Following on from PR #6029, the methods provided ignore range or weights so this PR aims to address this.

The estimators are still defined as separate functions if there is ever a future need to expose these estimators to users. Each estimator now takes x and weights as arguments. These subfunctions expectation of weights is that it is count-like. If it's a probability, the subfunctions won't choose the datasize properly.

_hist_optim_numbins_estimator handles the range keyword by masking the appropriate parts of a and weights. It also checks whether weights is of an appropriate dtype (int or float). If weights is probability-like (i.e. weights.sum()<a.size), I scale weights such that weights.sum()=a.size. This means that I effectively choose n=max(a.size, weights.sum()) for my datasize, allowing for decent behaviour whether weights is count-like or probability like, while keeping things simple.

Freedman Diaconis requires a weighted IQR to be calculated, and since np.percentile or np.partition does not provide weighted options, this method is only used for unweighted data. Trying to use the 'FD' estimator with weights results in a TypeError. 'auto' now chooses between 'sturges' and 'scott' for weighted data, while retaining original behaviour for unweighted data.

I've put some basic tests together and minor changes to the documentation and would love to hear others thoughts and feedback on the design choices/implementation/style etc.

shoyer · 2015-09-07T20:50:29Z

numpy/lib/function_base.py

+        mn, mx = data_range
+        keep = (a >= mn)
+        keep &= (a <= mx)
+        if not np.logical_and.reduce(keep):


use np.all instead

I coped the filter step from https://github.com/numpy/numpy/blob/master/numpy/lib/function_base.py#L400 which came up in #6100.

It's actually faster than np.all, though for style reasons, I'm happy to use np.all too

shoyer · 2015-09-07T21:03:37Z

The design choices here look good to me.

seberg · 2015-09-07T23:39:09Z

Frankly, I am a bit sceptical about automatically guessing the weight type. Maybe it is clear enough, just wanted to say that it has a bit of a bad taste to me for starters.

That said, I think the functionality is not bad at all.

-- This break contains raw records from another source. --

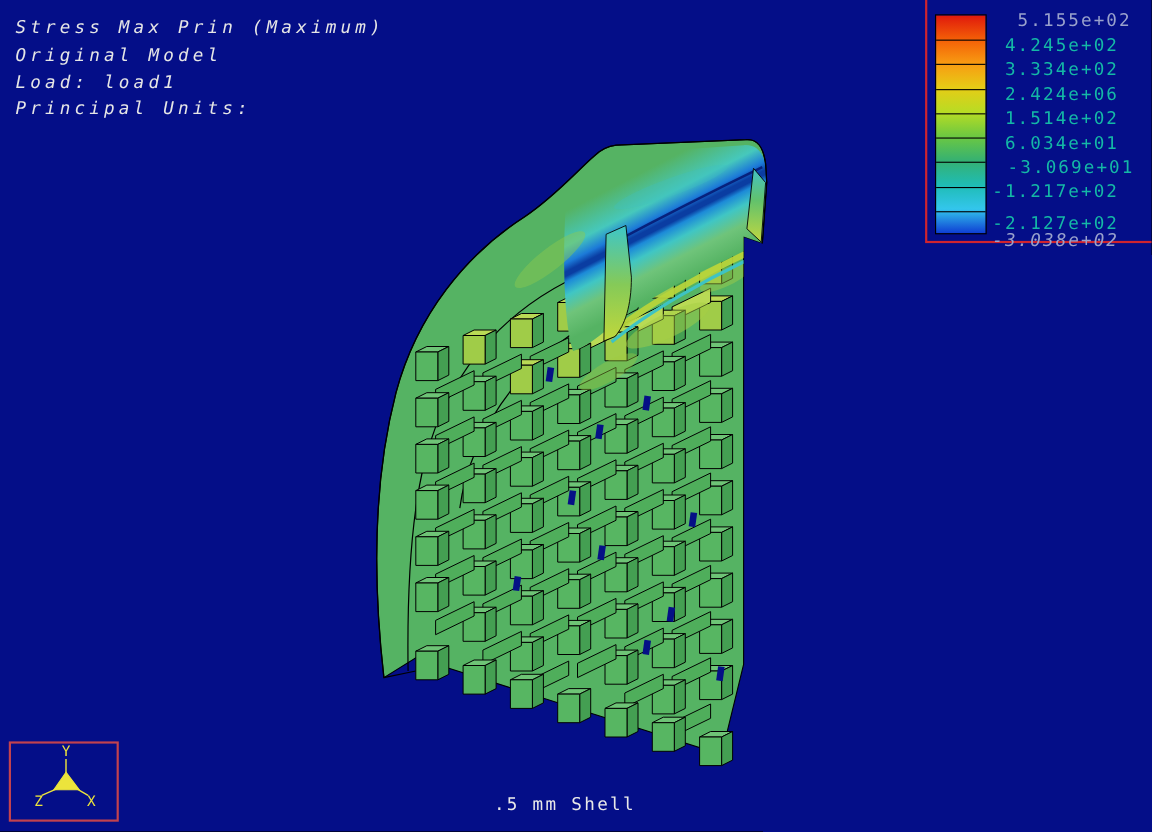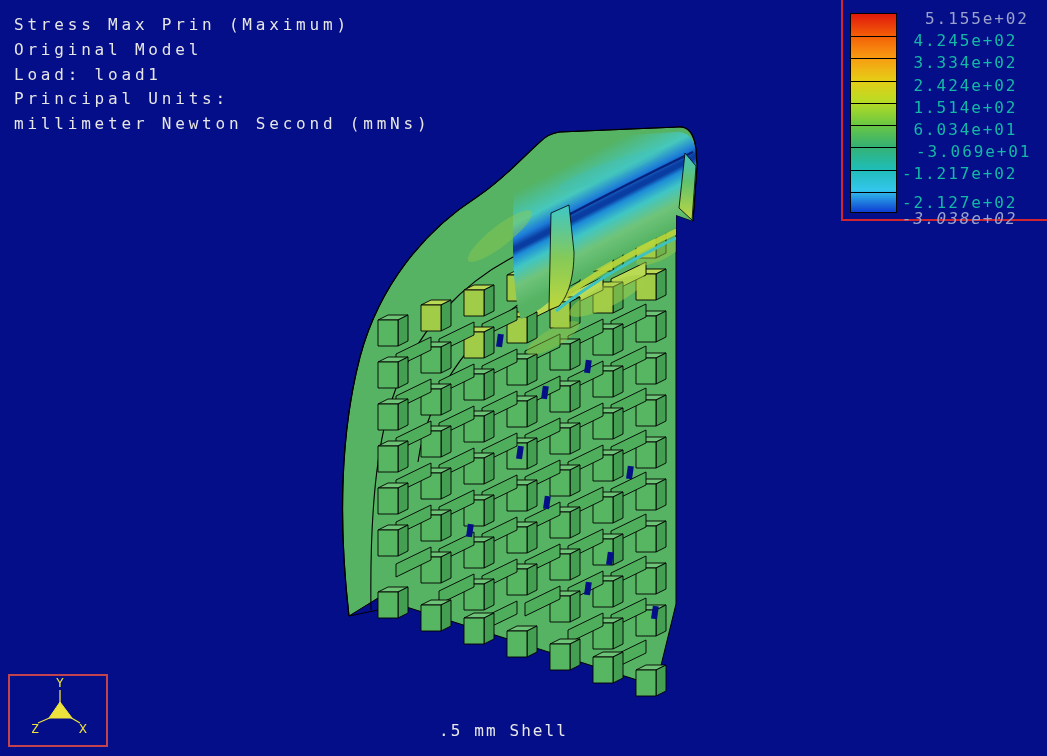"Stress Max Prin (Maximum)" #info-panel { font-style: none -> italic }
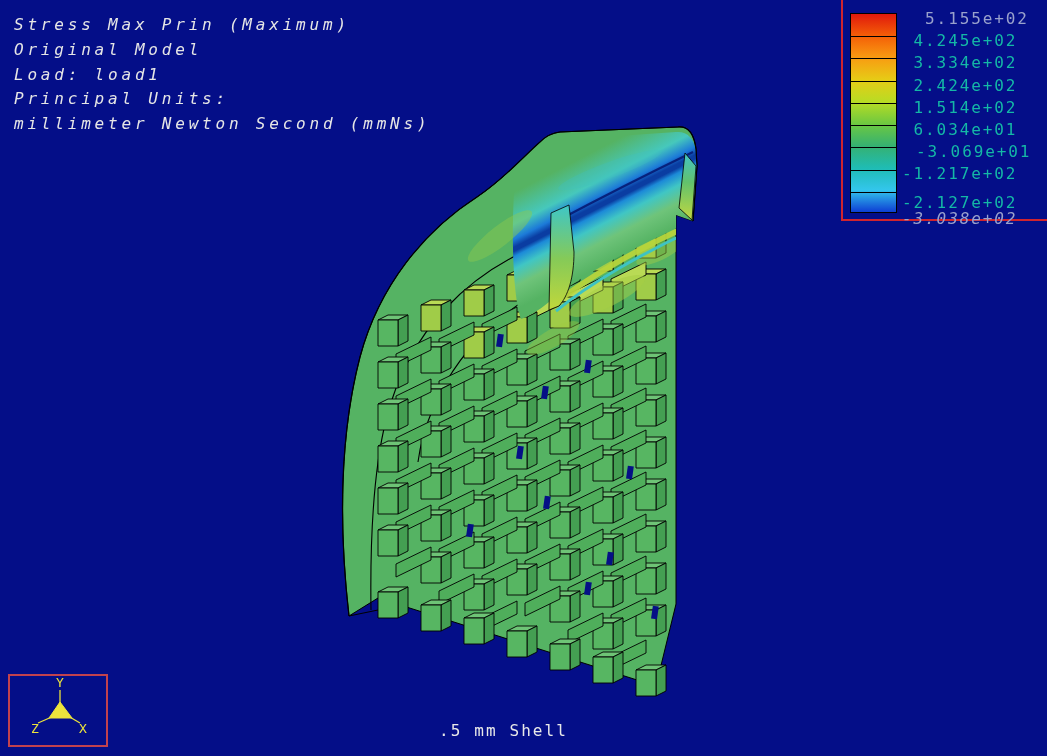"2.424e+02" div.legend-label { text: 2.424e+02 -> 2.424e+06 }
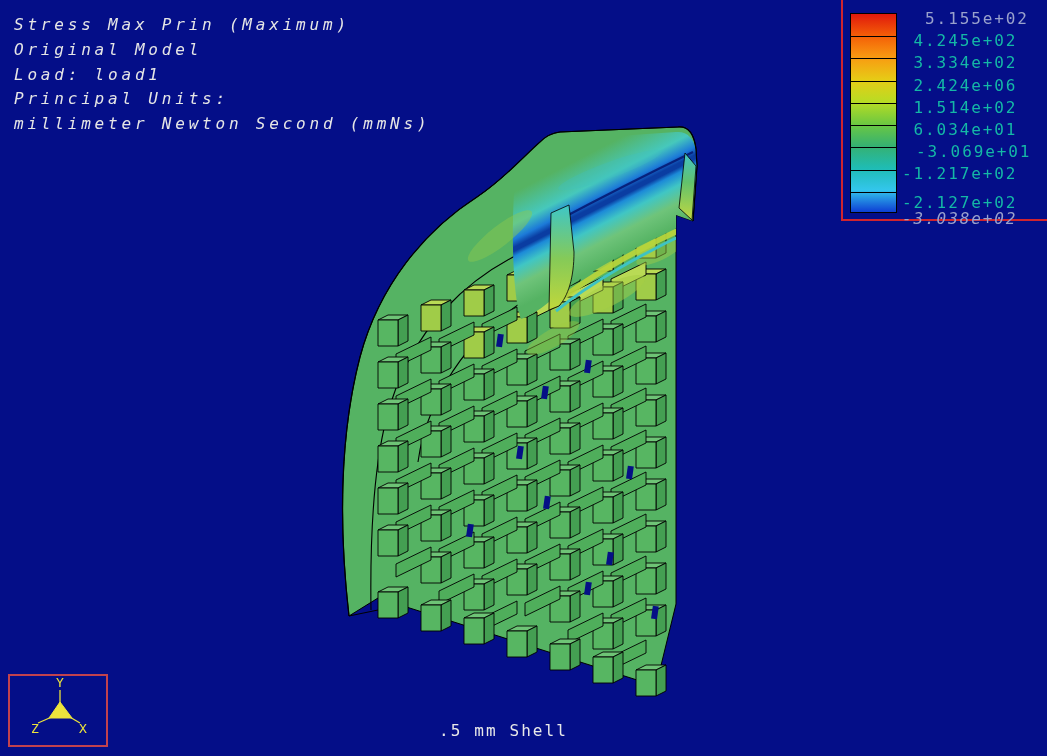"millimeter Newton Second (mmNs)" div { html: <div>millimeter Newton Second (mmNs)</div> -> none }
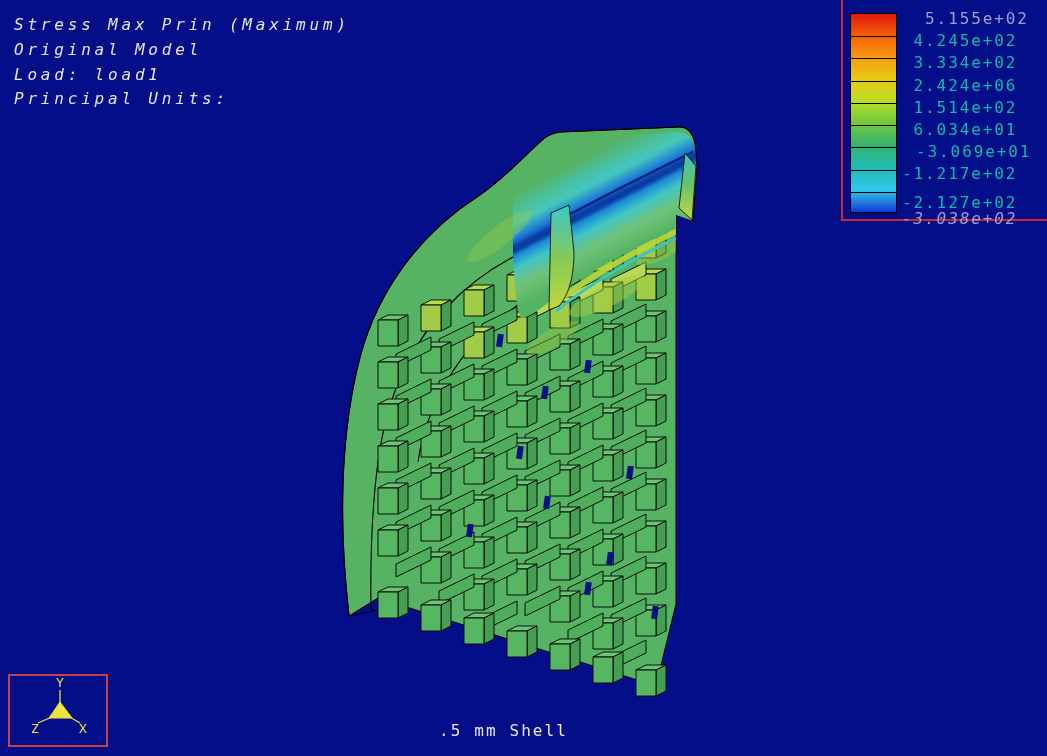".5 mm Shell" #caption { left: 439px -> 449px }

nayyarv · 2015-09-08T08:17:04Z

I agree that choosing data_size from weights is far from perfect, but without further input from the user (**kwargs or another argument in histogram)/exposing the estimators, it's the best I can do.
After our discussion at the end of the last PR, we decided the two main use cases for weights + automatic bin estimation were either count-like or probability-like weights (matched up to friends/colleagues thoughts)
If the weights were count-like, it's sum would be greater than x.size and if it was probability-like, it's sum would be less, which is why I use the max(a.size, weights.sum()) logic.
If the user was using the weights option as a bin summation method, it's unlikely they would use automatic estimators, and rather fixed bin edges - so situations in which the weights are not count/probability like can be ignored.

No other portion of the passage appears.